> _Data to examine_
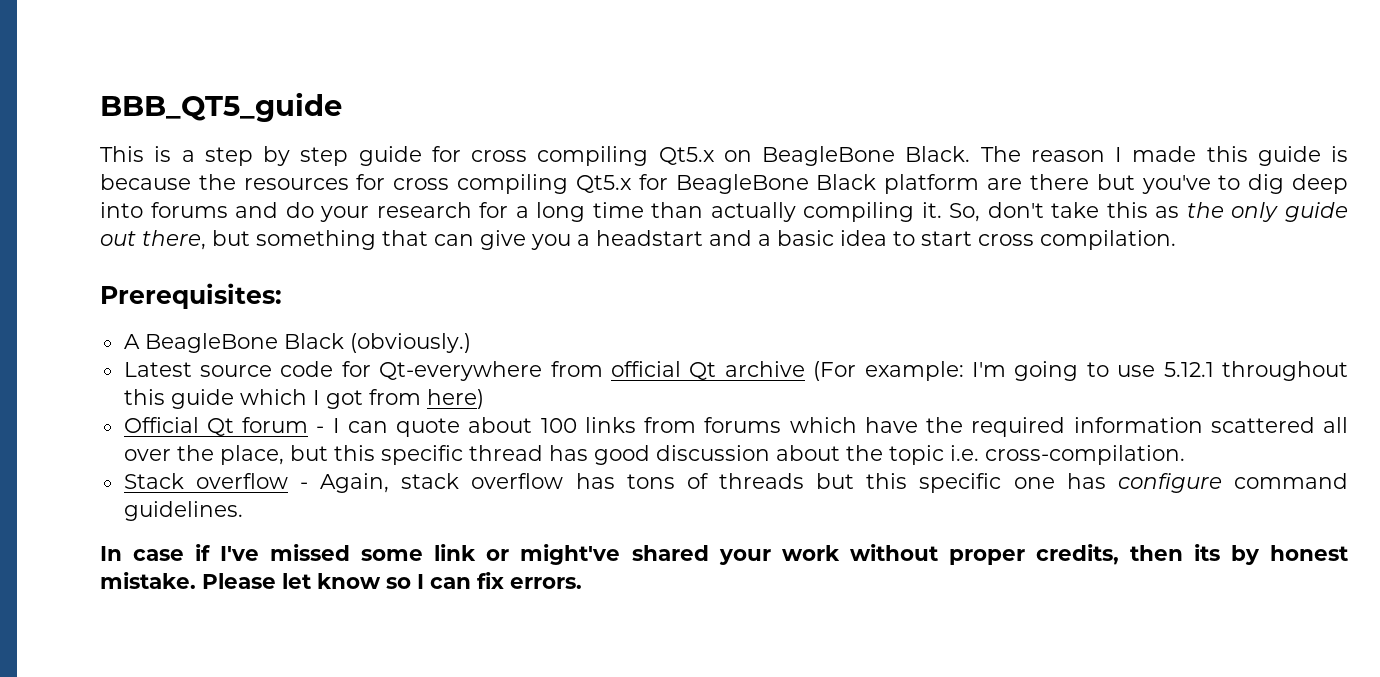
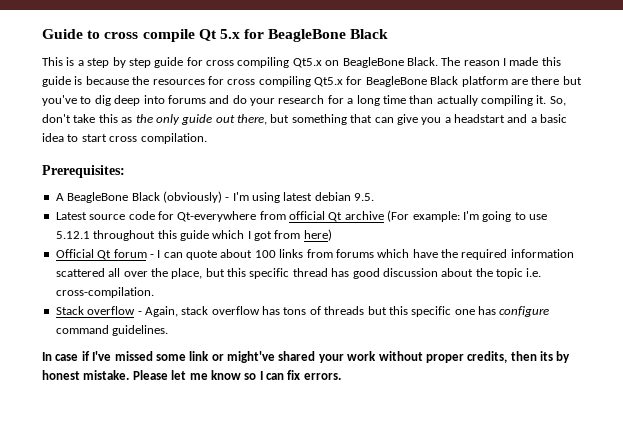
[100,92,342,122] BBB_QT5_guide -> [42,29,389,42] Guide to cross compile Qt 5.x for BeagleBone Black
[349,333,471,353] (obviously.) -> [162,191,375,203] (obviously) - I'm using latest debian 9.5.
(311, 581) none -> [189,373,208,380] me

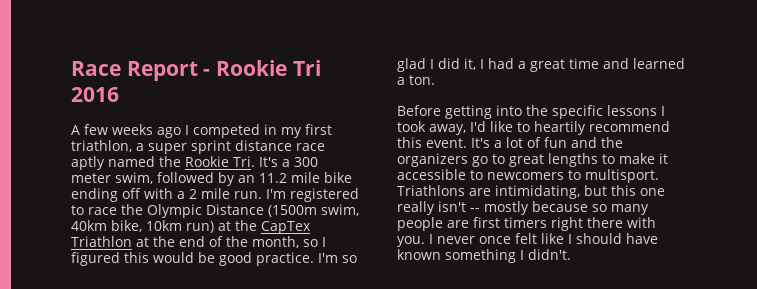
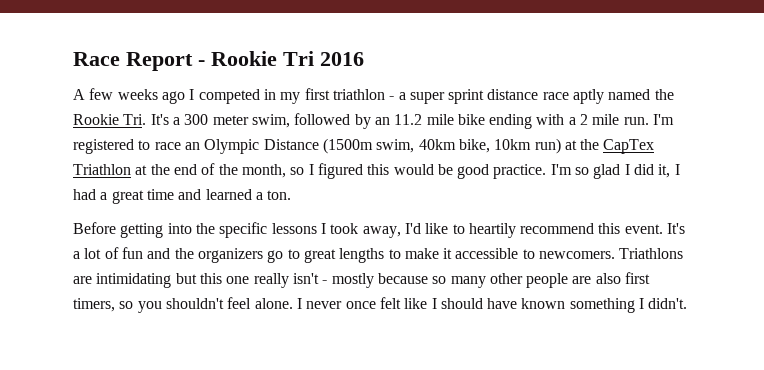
[71,140,132,152] triathlon, -> [332,89,395,100] triathlon -
[122,188,141,199] off -> (533, 121) none
[121,204,143,215] the -> [184,142,200,150] an
[487,169,659,183] newcomers to multisport. -> [539,251,616,259] newcomers.
[495,185,580,199] intimidating, -> [96,273,172,288] intimidating
[470,208,480,212] -- -> [322,280,328,284] -
(649, 209) none -> [489,273,523,284] other
[473,217,656,231] [397,236,425,247] first timers right there with you. -> [595,272,651,284] [73,297,293,313] also first timers, so you shouldn't feel alone.

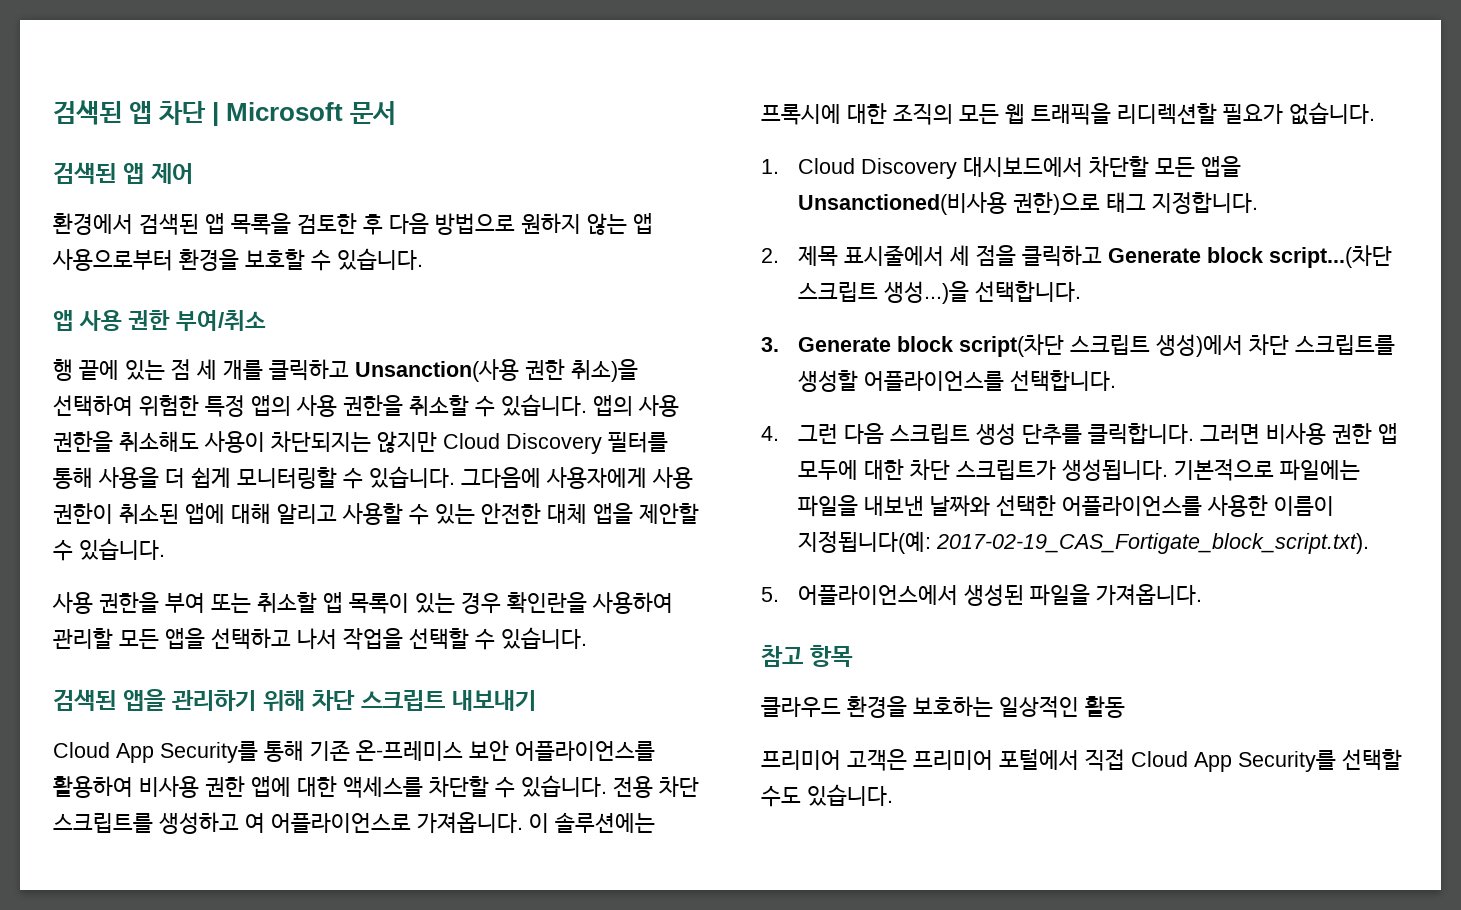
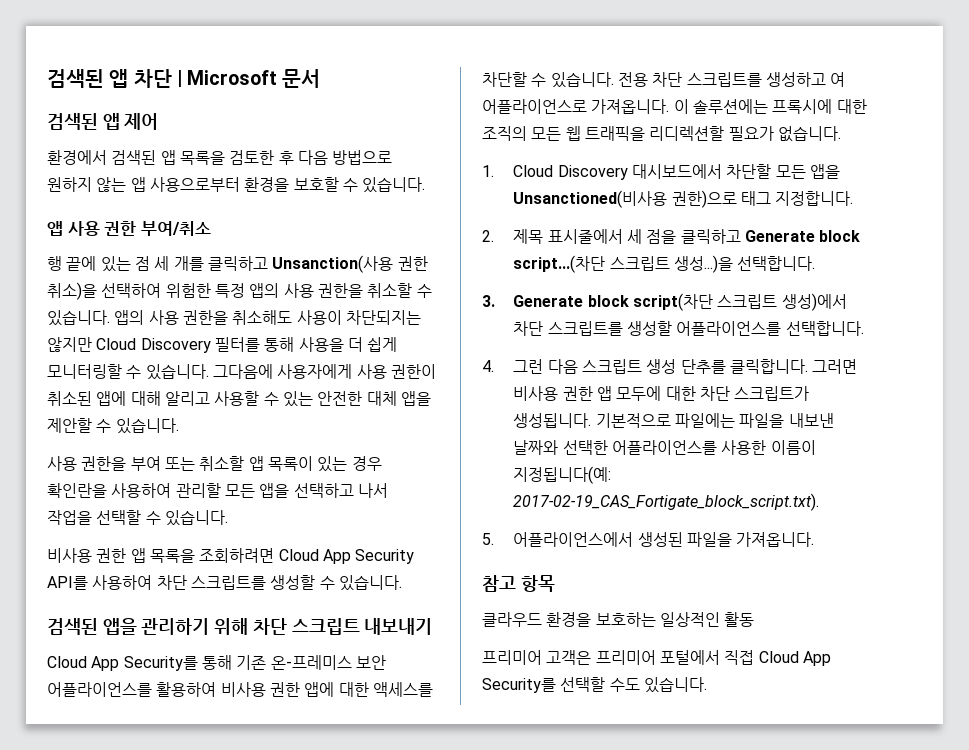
(587, 638) none -> [47,548,415,564] [47,575,402,591] // 비사용 권한 앱 목록을 조회하려면 Cloud App Security API를 사용하여 차단 스크립트를 생성할 수 있습니다.

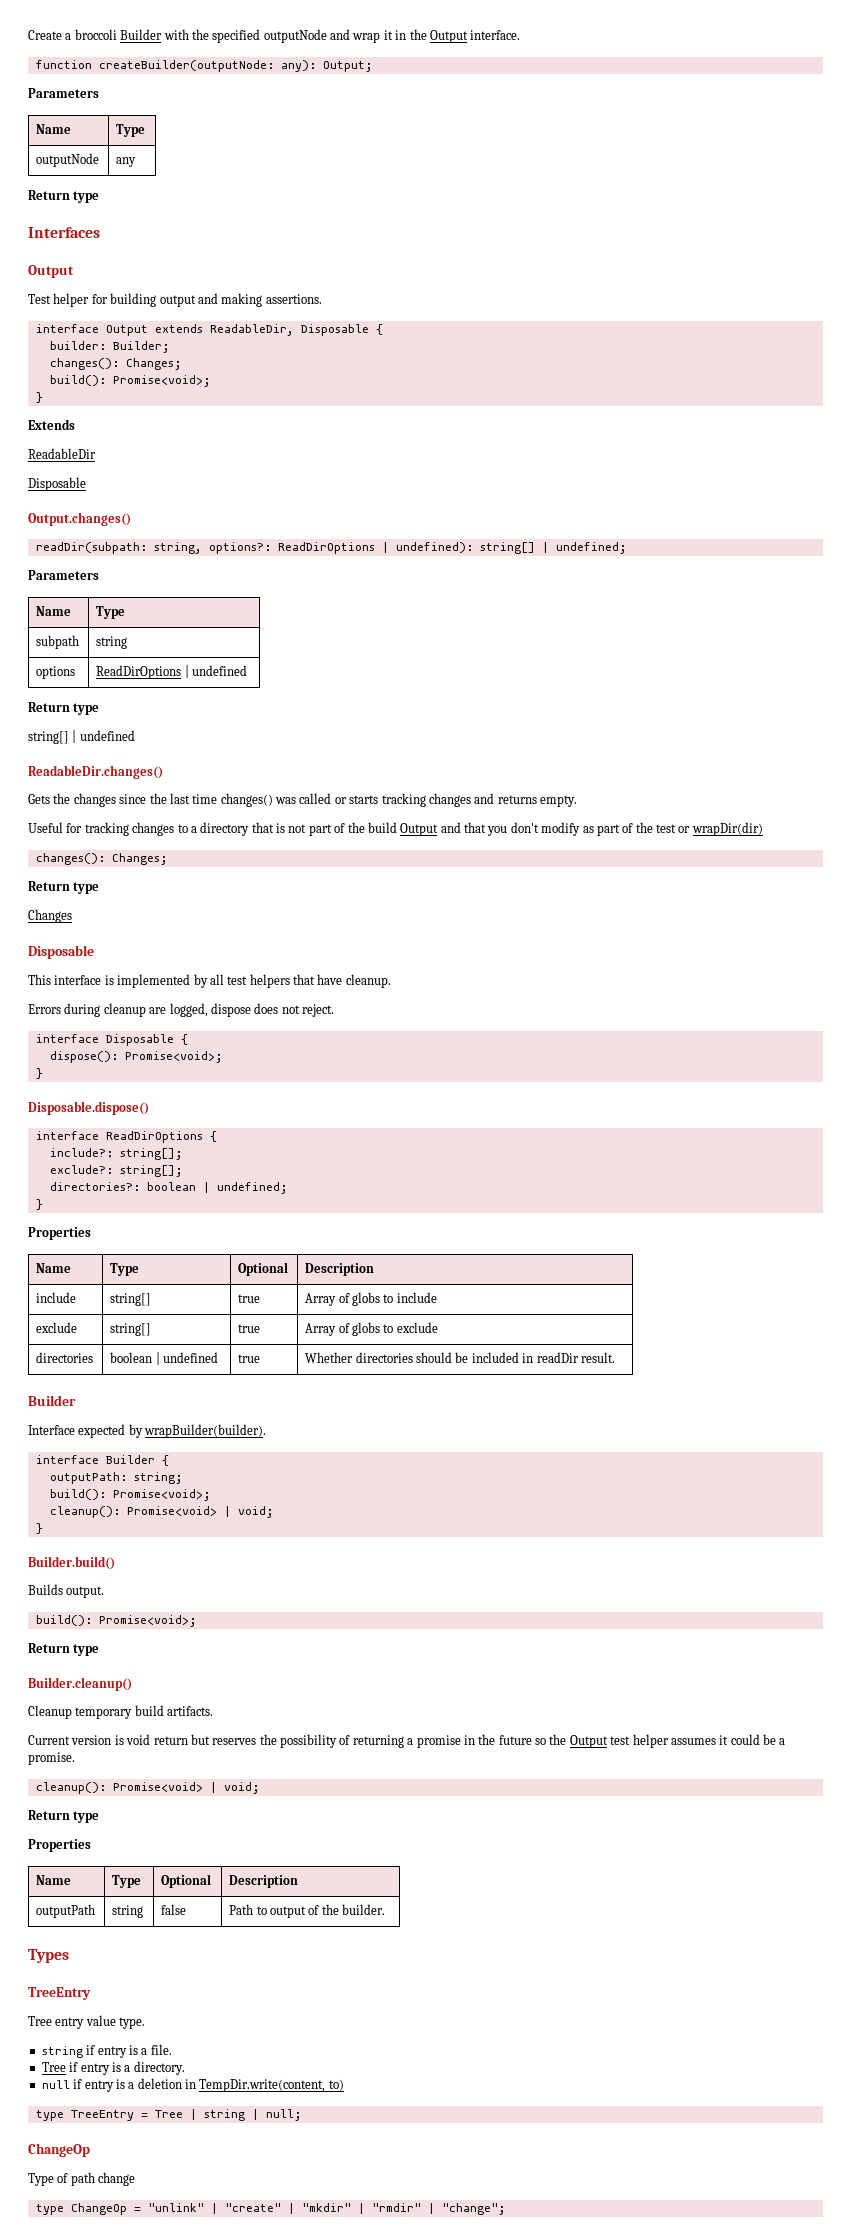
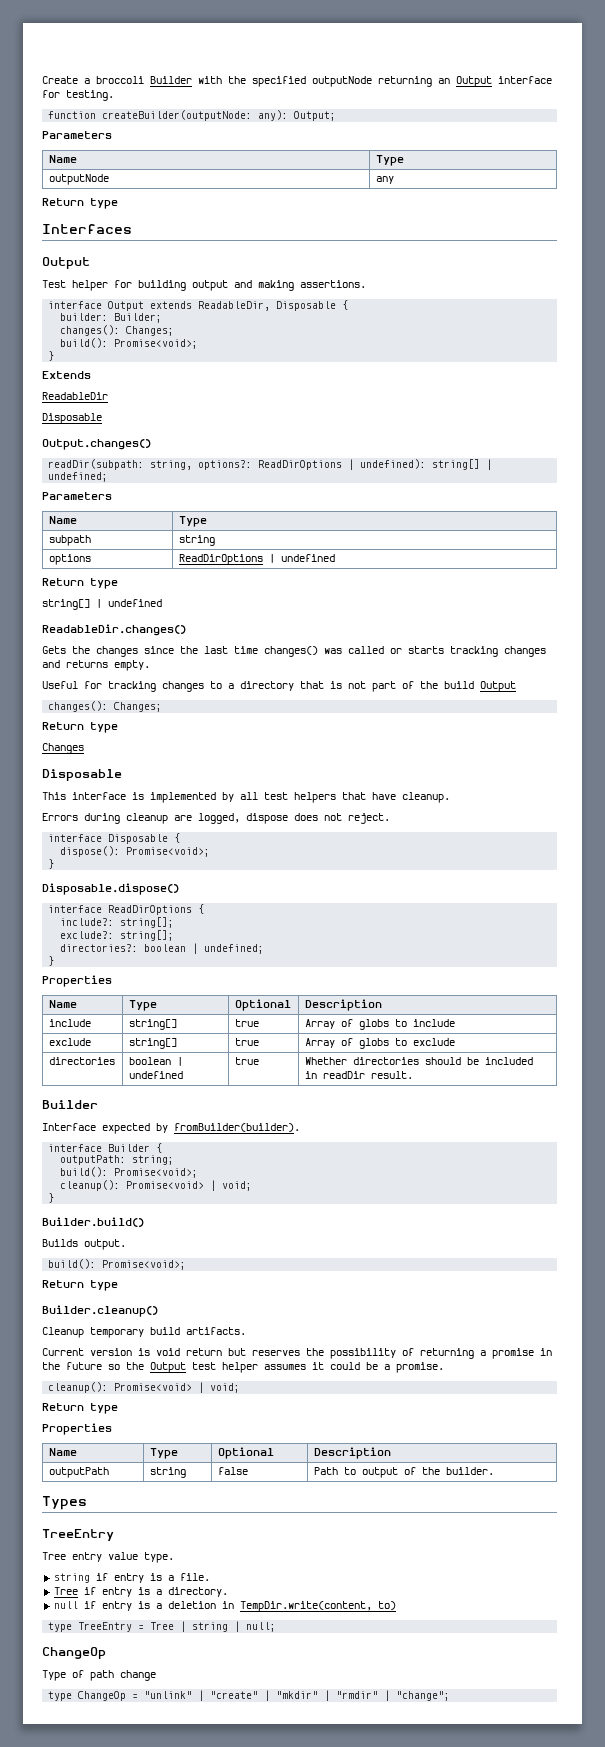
[330,29,521,43] and wrap it in the Output interface. -> [378,76,552,87] [42,90,114,101] returning an Output interface for testing.
[440,822,763,836] and that you don't modify as part of the test or wrapDir(dir) -> (516, 686) none
[144,1424,267,1438] wrapBuilder(builder). -> [174,1123,300,1132] fromBuilder(builder).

> _Work order_
Reproduce the material word for word. Any pictures should be left out of the copy.

> _Task solution_
[100,92,342,122] BBB_QT5_guide -> [42,29,389,42] Guide to cross compile Qt 5.x for BeagleBone Black
[349,333,471,353] (obviously.) -> [162,191,375,203] (obviously) - I'm using latest debian 9.5.
(311, 581) none -> [189,373,208,380] me

[71,140,132,152] triathlon, -> [332,89,395,100] triathlon -
[122,188,141,199] off -> (533, 121) none
[121,204,143,215] the -> [184,142,200,150] an
[487,169,659,183] newcomers to multisport. -> [539,251,616,259] newcomers.
[495,185,580,199] intimidating, -> [96,273,172,288] intimidating
[470,208,480,212] -- -> [322,280,328,284] -
(649, 209) none -> [489,273,523,284] other
[473,217,656,231] [397,236,425,247] first timers right there with you. -> [595,272,651,284] [73,297,293,313] also first timers, so you shouldn't feel alone.

(587, 638) none -> [47,548,415,564] [47,575,402,591] // 비사용 권한 앱 목록을 조회하려면 Cloud App Security API를 사용하여 차단 스크립트를 생성할 수 있습니다.

[330,29,521,43] and wrap it in the Output interface. -> [378,76,552,87] [42,90,114,101] returning an Output interface for testing.
[440,822,763,836] and that you don't modify as part of the test or wrapDir(dir) -> (516, 686) none
[144,1424,267,1438] wrapBuilder(builder). -> [174,1123,300,1132] fromBuilder(builder).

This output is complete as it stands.